Le soddisfazioni sono arrivate presto.
«Nel 2003 è uscita la mia prima copertina, in ottobre. All’interno il giornalista scriveva che il mio era probabilmente il miglior ristorante d’Italia. Ero molto felice, allora nessuno mi conosceva veramente. Non volevo mandare il giornale a mio padre, ho aspettato gennaio per darglielo a mano. Ha visto la copertina e non si è arrabbiato, è andato a leggere l’articolo. Poi è tornato, mi ha restituito il giornale e mi ha detto: se quello che c’è scritto è vero allora ci deve essere un seguito, altrimenti non è vero niente”.

Ecco. C’è stato molto seguito.
«Diciamo che mio padre, a differenza di me, è un grande comunicatore anche senza parlare. Il suo esempio è il mio più grande insegnamento. Forse non era molto presente ma, allo stesso tempo, un turbine su di me. Ha dato tantissimo a me, così come a tutta la sua famiglia per farci stare bene. Aveva pagato la struttura che dirigo a Vico Equense: aveva puntato tutto su un’attività per me, per suo figlio».

Ha iniziato a lavorare da giovanissimo e si è fatto crescere la barba per sembrare più vecchio. In tv ritrova un po’ di quella leggerezza che prima non poteva permettersi?
«In realtà anche dietro programmi di successo come quelli che ho la fortuna di fare non c’è spensieratezza ma gruppi di persone che lavorano dalla mattina alla sera. Penso anche a Masterchef (sono in corso le riprese della 14a stagione): ci sono persone che da 14 anni mettono anima e cuore per questo programma che, ancora oggi, resta attesissimo. Insomma, dietro tutto questo c’è una macchina da guerra: pensavo che il lavoro fosse estenuante, ma lo era anche la televisione…”.

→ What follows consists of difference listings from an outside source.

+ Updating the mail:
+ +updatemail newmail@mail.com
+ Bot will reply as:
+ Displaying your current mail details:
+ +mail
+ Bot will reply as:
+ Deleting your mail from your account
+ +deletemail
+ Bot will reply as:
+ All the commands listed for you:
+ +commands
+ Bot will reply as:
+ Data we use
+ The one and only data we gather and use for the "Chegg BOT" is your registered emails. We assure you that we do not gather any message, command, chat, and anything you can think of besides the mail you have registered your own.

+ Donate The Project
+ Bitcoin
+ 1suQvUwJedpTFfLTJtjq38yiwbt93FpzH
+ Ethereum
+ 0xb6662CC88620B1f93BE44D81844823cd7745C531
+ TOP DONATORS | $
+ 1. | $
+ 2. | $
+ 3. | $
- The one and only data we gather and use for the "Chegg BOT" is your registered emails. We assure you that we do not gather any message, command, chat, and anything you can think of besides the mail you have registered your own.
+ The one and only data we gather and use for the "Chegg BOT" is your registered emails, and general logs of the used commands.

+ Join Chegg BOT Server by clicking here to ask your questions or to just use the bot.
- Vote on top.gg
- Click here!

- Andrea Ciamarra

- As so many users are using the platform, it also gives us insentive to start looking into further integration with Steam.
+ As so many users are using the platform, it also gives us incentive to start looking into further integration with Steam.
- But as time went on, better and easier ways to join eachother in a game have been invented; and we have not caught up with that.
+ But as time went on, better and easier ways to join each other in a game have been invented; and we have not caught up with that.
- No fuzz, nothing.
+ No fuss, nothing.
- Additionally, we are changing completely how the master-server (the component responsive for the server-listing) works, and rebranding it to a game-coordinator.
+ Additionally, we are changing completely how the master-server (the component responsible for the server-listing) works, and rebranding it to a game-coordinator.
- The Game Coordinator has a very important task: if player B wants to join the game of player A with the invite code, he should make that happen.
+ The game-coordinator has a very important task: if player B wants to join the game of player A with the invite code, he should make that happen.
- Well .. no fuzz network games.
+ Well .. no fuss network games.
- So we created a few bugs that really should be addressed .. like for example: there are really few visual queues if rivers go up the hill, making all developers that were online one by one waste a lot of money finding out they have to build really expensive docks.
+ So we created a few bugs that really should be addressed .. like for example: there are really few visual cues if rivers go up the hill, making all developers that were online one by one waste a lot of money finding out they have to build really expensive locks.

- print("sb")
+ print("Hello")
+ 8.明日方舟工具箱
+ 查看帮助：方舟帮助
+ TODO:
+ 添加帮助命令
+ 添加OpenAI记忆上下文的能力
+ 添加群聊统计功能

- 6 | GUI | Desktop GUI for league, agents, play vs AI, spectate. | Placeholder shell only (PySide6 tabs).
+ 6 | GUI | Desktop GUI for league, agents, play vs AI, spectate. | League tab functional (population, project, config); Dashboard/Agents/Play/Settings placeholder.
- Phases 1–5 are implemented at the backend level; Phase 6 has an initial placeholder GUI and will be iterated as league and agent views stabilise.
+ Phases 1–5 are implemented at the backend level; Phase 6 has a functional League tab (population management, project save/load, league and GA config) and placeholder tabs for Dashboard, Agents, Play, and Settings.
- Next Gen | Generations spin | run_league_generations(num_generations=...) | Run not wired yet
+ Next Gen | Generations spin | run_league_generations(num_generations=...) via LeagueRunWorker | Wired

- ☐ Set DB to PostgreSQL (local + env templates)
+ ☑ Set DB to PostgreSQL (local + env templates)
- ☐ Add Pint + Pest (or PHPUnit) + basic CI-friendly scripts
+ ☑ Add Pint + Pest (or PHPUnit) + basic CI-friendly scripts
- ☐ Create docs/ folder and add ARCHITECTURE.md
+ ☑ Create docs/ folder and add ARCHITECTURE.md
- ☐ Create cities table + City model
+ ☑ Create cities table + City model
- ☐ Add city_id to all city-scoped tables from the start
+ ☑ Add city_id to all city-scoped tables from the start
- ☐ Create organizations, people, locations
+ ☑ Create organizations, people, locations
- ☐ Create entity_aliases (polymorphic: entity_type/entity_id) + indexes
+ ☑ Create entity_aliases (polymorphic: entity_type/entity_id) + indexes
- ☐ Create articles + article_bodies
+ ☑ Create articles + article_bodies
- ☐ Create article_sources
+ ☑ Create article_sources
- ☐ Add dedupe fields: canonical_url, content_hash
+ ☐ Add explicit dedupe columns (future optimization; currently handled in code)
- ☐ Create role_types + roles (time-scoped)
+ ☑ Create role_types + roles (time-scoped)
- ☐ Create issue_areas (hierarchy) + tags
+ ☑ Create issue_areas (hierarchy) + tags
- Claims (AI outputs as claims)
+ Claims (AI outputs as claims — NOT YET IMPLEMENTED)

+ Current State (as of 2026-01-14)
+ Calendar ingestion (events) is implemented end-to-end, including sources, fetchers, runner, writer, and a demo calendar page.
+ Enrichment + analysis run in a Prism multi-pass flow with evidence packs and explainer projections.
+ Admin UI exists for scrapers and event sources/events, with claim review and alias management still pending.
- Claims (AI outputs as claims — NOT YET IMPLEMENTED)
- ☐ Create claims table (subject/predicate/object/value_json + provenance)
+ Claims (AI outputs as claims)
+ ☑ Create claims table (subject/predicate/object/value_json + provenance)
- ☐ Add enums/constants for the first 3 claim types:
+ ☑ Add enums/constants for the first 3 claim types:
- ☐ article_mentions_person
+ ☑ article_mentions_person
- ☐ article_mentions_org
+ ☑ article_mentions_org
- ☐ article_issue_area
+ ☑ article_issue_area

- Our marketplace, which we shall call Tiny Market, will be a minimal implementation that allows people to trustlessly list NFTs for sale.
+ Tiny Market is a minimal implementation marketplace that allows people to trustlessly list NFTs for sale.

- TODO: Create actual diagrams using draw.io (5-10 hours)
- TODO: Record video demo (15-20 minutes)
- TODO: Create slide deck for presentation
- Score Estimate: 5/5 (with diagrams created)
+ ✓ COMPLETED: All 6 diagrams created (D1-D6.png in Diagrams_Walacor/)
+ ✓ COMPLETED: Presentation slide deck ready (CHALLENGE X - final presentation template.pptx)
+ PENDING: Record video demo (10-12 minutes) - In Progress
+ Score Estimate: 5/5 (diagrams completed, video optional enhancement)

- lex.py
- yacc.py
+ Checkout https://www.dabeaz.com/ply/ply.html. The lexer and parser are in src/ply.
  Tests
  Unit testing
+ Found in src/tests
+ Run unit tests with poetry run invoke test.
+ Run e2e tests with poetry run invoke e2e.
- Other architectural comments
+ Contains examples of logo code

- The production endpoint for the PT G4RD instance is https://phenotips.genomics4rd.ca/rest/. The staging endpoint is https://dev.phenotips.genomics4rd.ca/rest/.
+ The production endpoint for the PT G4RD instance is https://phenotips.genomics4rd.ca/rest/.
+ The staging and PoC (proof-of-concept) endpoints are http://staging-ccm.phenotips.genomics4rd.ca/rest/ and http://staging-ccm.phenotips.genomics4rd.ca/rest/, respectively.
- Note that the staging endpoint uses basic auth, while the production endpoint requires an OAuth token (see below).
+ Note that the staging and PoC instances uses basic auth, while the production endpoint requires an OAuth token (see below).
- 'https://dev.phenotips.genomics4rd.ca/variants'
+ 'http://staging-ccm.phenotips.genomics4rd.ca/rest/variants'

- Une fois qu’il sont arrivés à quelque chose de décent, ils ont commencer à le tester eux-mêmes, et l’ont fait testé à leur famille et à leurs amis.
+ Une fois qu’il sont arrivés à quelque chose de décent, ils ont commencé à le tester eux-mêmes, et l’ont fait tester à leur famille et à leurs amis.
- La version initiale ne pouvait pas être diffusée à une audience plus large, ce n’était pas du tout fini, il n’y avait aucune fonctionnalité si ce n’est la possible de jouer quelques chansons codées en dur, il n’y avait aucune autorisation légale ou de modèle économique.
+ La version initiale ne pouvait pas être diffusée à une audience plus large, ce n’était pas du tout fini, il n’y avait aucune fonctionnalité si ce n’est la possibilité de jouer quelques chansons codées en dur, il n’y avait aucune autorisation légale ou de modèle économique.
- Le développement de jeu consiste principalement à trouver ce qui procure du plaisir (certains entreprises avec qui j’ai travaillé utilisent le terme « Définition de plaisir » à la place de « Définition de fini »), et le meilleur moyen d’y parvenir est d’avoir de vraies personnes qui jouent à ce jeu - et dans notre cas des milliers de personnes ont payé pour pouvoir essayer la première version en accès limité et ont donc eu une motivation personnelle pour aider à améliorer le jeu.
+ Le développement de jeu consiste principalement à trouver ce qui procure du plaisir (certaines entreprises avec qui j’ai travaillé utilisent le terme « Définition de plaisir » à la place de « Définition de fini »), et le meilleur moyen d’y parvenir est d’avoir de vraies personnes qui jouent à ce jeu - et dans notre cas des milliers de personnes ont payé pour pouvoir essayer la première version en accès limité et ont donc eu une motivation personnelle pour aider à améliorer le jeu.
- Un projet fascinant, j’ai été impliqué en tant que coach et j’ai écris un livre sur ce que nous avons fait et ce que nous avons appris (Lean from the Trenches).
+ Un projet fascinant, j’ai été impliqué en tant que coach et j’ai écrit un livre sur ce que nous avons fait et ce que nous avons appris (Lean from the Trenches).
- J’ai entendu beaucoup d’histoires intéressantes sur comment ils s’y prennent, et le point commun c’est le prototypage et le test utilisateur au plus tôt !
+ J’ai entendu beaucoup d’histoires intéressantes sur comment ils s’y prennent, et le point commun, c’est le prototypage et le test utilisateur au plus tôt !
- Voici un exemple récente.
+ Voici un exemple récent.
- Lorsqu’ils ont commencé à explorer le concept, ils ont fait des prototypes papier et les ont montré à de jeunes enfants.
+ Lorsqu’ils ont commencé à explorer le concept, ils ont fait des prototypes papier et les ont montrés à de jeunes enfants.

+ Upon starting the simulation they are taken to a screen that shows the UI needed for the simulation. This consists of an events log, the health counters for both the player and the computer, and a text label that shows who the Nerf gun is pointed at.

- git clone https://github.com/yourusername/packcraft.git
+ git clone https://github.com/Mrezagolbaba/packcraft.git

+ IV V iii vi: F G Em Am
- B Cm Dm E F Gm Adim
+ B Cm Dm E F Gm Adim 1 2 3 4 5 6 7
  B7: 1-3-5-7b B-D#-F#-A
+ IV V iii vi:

Sei uno chef capace di motivare tanti colleghi. C’è qualcuno che le ha fatto questo?
«Diversi, penso a Pierangelini, Vissani, Marchesi. Ma anche Ezio Santin: quando sono andato a mangiare all’Antica Osteria del Ponte ho detto “Wow”. È stata una luce che si è accesa nella mia vita”. E non si è mai più spento.